Data records:
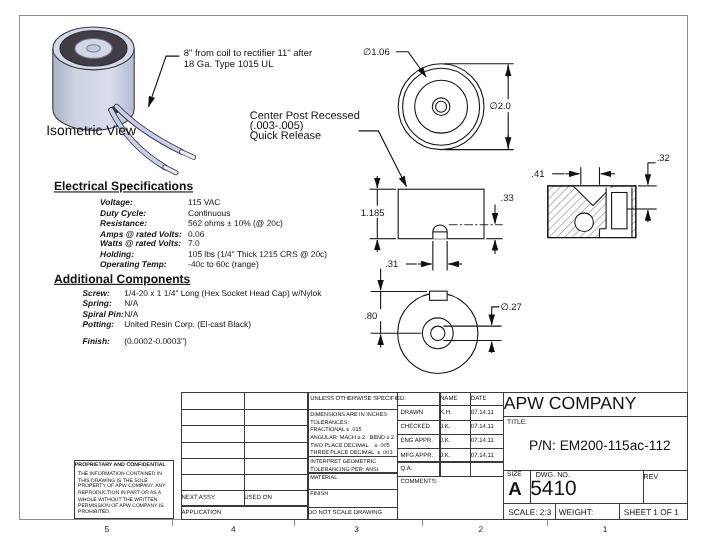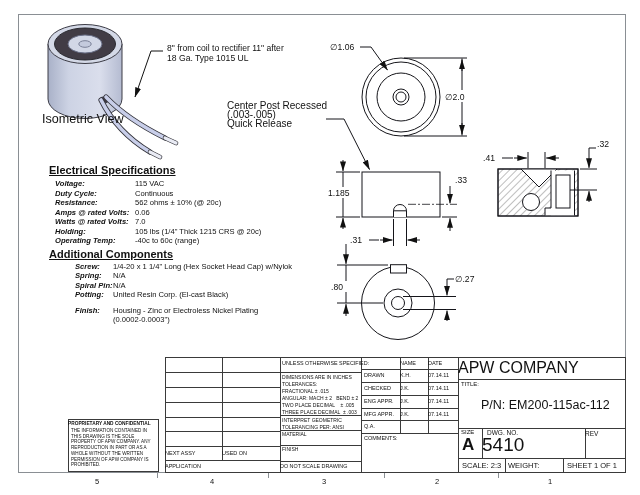--- a/index.html
+++ b/index.html
@@ -12,7 +12,7 @@
   .bi{font-weight:bold;font-style:italic;}
   .hdr{font-weight:bold;text-decoration:underline;font-size:11px;}
   .specrow{display:flex;}
-  .elabel{width:80px;}
+  .elabel{width:80px;margin-left:36px;}
   .alabel{width:38px;}
   .tiny{font-size:5px;line-height:6.9px;}
   .dimtxt{font-size:8.6px;fill:#111;font-family:"Liberation Sans",sans-serif;}

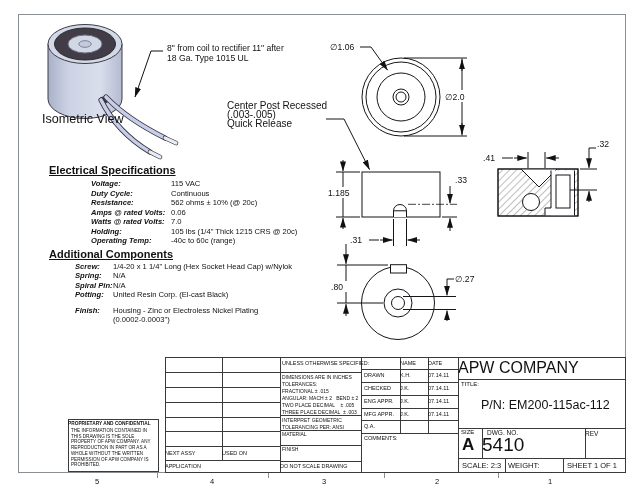--- a/index.html
+++ b/index.html
@@ -259,7 +259,6 @@
   <div class="specrow" style="margin-top:7px;">
     <span class="bi alabel">Finish:</span>
     <span>
-      <div>Housing - Zinc or Electroless Nickel Plating</div>
       <div>(0.0002-0.0003")</div>
     </span>
   </div>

Task description:
Transcribe the records word for word and include no pictures.

Result for this exercise:
--- a/index.html
+++ b/index.html
@@ -12,7 +12,7 @@
   .bi{font-weight:bold;font-style:italic;}
   .hdr{font-weight:bold;text-decoration:underline;font-size:11px;}
   .specrow{display:flex;}
-  .elabel{width:80px;}
+  .elabel{width:80px;margin-left:36px;}
   .alabel{width:38px;}
   .tiny{font-size:5px;line-height:6.9px;}
   .dimtxt{font-size:8.6px;fill:#111;font-family:"Liberation Sans",sans-serif;}

--- a/index.html
+++ b/index.html
@@ -259,7 +259,6 @@
   <div class="specrow" style="margin-top:7px;">
     <span class="bi alabel">Finish:</span>
     <span>
-      <div>Housing - Zinc or Electroless Nickel Plating</div>
       <div>(0.0002-0.0003")</div>
     </span>
   </div>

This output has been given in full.